■ Aim of the task
Return exactly, and only, the lines from the line containing "Fleet, Glycerin Suppositories" through the final line of the records below, both included.

■ Exercise material
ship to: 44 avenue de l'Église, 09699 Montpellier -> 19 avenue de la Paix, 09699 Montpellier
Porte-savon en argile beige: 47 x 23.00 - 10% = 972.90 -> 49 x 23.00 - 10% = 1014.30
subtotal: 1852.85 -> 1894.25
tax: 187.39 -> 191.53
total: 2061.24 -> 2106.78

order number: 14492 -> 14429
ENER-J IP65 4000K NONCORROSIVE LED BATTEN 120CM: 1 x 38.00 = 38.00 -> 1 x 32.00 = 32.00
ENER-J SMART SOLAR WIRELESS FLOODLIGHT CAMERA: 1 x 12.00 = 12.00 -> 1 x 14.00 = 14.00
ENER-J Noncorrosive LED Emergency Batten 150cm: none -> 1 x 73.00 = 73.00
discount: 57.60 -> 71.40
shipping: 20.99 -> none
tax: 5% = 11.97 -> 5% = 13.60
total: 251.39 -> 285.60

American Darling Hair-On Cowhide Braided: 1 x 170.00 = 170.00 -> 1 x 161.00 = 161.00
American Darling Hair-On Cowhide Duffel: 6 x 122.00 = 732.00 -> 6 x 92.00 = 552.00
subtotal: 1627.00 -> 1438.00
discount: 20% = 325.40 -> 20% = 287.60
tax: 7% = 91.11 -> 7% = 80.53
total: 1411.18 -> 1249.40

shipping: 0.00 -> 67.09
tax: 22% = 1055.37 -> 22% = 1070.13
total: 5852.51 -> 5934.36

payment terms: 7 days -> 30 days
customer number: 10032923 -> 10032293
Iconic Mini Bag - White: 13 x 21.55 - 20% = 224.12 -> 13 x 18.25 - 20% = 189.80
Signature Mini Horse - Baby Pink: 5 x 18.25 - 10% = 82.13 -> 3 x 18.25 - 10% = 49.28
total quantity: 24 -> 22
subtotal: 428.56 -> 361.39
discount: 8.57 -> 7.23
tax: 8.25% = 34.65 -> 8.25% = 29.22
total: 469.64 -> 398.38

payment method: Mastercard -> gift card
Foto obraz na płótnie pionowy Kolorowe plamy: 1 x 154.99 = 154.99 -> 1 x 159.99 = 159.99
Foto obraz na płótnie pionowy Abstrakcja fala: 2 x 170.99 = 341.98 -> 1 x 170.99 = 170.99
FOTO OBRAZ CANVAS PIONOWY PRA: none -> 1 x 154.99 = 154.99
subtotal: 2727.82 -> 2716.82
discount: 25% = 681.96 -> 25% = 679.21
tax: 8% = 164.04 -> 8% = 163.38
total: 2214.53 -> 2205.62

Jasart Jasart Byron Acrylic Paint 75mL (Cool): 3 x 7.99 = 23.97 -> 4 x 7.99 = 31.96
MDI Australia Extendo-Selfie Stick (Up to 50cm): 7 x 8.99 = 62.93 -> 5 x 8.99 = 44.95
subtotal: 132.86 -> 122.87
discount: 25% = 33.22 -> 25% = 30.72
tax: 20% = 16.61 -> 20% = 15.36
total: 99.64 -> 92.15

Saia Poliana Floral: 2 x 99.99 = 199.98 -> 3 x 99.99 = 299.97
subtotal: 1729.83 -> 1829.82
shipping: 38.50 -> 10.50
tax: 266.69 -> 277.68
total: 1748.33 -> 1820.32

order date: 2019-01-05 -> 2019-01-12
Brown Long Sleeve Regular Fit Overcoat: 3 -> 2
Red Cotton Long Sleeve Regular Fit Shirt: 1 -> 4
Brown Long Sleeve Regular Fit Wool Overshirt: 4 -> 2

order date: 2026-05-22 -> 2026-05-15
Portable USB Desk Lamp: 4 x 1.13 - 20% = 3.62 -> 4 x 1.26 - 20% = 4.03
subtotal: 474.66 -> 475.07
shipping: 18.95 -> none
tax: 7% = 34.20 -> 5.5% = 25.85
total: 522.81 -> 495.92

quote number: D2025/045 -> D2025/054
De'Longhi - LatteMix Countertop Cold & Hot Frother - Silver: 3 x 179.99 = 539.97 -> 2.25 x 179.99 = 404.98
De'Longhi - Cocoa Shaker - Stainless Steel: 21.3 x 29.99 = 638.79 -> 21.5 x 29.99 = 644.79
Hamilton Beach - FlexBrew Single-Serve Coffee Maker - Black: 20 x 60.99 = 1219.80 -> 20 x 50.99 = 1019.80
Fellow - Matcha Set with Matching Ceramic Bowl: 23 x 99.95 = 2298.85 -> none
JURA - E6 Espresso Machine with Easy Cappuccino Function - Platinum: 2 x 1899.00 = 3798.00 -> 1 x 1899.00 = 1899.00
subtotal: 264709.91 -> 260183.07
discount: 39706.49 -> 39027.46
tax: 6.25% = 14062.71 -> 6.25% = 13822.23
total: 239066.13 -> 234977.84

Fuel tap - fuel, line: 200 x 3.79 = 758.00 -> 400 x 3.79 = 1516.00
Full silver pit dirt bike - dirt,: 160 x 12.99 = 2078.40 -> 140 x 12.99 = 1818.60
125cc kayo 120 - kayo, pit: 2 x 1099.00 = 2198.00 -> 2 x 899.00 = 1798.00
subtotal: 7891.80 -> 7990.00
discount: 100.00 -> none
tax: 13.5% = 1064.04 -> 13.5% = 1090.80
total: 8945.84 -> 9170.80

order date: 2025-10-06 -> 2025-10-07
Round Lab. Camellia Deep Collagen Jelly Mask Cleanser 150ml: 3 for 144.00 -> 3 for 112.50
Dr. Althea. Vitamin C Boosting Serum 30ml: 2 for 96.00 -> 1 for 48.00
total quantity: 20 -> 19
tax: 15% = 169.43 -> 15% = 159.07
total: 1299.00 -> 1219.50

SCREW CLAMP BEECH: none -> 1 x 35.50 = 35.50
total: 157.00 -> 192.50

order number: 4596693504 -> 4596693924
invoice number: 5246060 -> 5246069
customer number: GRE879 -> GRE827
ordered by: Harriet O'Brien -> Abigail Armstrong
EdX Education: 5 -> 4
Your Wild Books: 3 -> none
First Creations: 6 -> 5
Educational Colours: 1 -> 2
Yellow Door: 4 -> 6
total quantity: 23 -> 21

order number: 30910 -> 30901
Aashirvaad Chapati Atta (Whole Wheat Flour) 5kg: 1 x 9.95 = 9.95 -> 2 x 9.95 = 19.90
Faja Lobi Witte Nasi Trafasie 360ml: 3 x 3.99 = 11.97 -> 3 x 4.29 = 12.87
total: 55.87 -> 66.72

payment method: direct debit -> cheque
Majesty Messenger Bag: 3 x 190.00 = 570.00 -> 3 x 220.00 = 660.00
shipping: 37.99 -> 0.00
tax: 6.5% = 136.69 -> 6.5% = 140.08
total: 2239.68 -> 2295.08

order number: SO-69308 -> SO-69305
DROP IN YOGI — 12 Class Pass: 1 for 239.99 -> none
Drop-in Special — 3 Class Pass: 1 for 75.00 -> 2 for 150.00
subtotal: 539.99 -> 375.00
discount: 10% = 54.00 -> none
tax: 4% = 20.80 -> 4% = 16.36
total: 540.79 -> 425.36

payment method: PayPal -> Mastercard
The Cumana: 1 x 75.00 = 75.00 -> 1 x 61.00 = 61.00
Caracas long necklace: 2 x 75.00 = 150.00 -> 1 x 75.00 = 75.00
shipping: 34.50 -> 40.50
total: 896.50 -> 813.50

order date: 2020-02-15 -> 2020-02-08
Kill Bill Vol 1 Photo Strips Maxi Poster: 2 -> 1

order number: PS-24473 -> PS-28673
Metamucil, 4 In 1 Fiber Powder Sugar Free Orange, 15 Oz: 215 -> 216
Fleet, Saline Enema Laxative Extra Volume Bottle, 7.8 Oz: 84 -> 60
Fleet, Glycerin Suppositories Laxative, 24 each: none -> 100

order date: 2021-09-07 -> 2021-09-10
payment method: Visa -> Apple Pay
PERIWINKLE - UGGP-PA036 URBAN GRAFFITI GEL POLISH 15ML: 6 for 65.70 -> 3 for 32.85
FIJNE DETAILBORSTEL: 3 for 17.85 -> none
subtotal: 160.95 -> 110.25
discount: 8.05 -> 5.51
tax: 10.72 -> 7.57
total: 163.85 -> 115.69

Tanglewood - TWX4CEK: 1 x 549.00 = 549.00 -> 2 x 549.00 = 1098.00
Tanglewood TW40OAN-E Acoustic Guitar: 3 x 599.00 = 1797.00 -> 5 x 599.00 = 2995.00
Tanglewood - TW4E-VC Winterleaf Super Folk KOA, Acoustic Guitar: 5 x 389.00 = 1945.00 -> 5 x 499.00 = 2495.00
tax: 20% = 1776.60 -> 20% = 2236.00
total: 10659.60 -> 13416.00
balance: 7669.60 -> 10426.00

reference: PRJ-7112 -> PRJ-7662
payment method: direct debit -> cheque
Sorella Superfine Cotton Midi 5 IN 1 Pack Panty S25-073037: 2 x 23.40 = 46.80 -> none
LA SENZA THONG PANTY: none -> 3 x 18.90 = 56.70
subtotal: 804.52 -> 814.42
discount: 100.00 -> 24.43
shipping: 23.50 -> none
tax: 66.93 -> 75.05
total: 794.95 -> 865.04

■ Solution for this problem
Fleet, Glycerin Suppositories Laxative, 24 each: none -> 100

order date: 2021-09-07 -> 2021-09-10
payment method: Visa -> Apple Pay
PERIWINKLE - UGGP-PA036 URBAN GRAFFITI GEL POLISH 15ML: 6 for 65.70 -> 3 for 32.85
FIJNE DETAILBORSTEL: 3 for 17.85 -> none
subtotal: 160.95 -> 110.25
discount: 8.05 -> 5.51
tax: 10.72 -> 7.57
total: 163.85 -> 115.69

Tanglewood - TWX4CEK: 1 x 549.00 = 549.00 -> 2 x 549.00 = 1098.00
Tanglewood TW40OAN-E Acoustic Guitar: 3 x 599.00 = 1797.00 -> 5 x 599.00 = 2995.00
Tanglewood - TW4E-VC Winterleaf Super Folk KOA, Acoustic Guitar: 5 x 389.00 = 1945.00 -> 5 x 499.00 = 2495.00
tax: 20% = 1776.60 -> 20% = 2236.00
total: 10659.60 -> 13416.00
balance: 7669.60 -> 10426.00

reference: PRJ-7112 -> PRJ-7662
payment method: direct debit -> cheque
Sorella Superfine Cotton Midi 5 IN 1 Pack Panty S25-073037: 2 x 23.40 = 46.80 -> none
LA SENZA THONG PANTY: none -> 3 x 18.90 = 56.70
subtotal: 804.52 -> 814.42
discount: 100.00 -> 24.43
shipping: 23.50 -> none
tax: 66.93 -> 75.05
total: 794.95 -> 865.04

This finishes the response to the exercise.